Tim F, Thursday, 5 April 2012 02:37 (twelve years ago) link

eh, i can't really hang with that for whatever reason, maybe because my sister and i went through a simultaneous industrial phase in high school that involved lots of KMFDM and thrill kill kult and even worse wax trax stuff than that - i even bought that big wax trax box :-(

i even have deep problems w/ DHS, which everyone else praises to high heaven

the late great, Thursday, 5 April 2012 02:43 (twelve years ago) link

at one point in high school i used to tell people my favorite band was 1000 homo djs

no more industrial music for me

the late great, Thursday, 5 April 2012 02:45 (twelve years ago) link

i should probably go to a goth club at some point in my life again while i can still pass for late 20s, but i'd have to drive up to LA to do that, i think

the late great, Thursday, 5 April 2012 02:46 (twelve years ago) link

roule and crydamoure OTOH never seem to get old, not does their ultra hard ultra tracky early shit

Think I love Crydamoure more, on the whole, than Daft Punk, tho Discovery remains untouchable.

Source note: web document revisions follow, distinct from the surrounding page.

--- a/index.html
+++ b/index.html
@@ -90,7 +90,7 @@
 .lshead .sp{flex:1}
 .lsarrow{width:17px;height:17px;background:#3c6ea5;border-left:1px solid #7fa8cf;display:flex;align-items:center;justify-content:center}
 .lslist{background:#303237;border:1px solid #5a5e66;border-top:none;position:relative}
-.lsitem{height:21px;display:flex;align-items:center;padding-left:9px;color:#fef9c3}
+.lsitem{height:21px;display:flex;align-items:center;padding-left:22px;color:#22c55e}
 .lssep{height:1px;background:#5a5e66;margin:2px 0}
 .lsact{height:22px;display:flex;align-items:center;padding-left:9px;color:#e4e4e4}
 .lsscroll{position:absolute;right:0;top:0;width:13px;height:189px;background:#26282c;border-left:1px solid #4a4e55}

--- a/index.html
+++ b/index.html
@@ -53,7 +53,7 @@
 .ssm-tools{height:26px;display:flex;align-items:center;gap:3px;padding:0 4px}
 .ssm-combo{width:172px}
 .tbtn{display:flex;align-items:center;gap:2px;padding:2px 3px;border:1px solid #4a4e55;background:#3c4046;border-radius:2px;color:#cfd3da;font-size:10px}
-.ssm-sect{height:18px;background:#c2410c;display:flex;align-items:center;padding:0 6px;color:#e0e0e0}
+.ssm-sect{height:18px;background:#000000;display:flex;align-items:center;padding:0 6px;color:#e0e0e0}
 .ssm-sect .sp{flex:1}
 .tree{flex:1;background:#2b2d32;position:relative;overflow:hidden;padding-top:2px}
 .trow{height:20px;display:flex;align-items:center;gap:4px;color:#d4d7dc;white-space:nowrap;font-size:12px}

hot and brothered (Eric H.), Thursday, 5 April 2012 03:00 (twelve years ago) link

Excluding post-2000 output it's got to be Orbital

Jamón Sibérico (Ówen P.), Thursday, 5 April 2012 03:21 (twelve years ago) link

Incredibly I've never heard an Orbital album. I'm assuming the earlier stuff is more detroit-y/bleepy? What should I get?

tanuki, Thursday, 5 April 2012 04:57 (twelve years ago) link

I didn't realize that Plaid wasn't always synonymous with Black Dog Productions... oh well. Mbuki Mvuki is great.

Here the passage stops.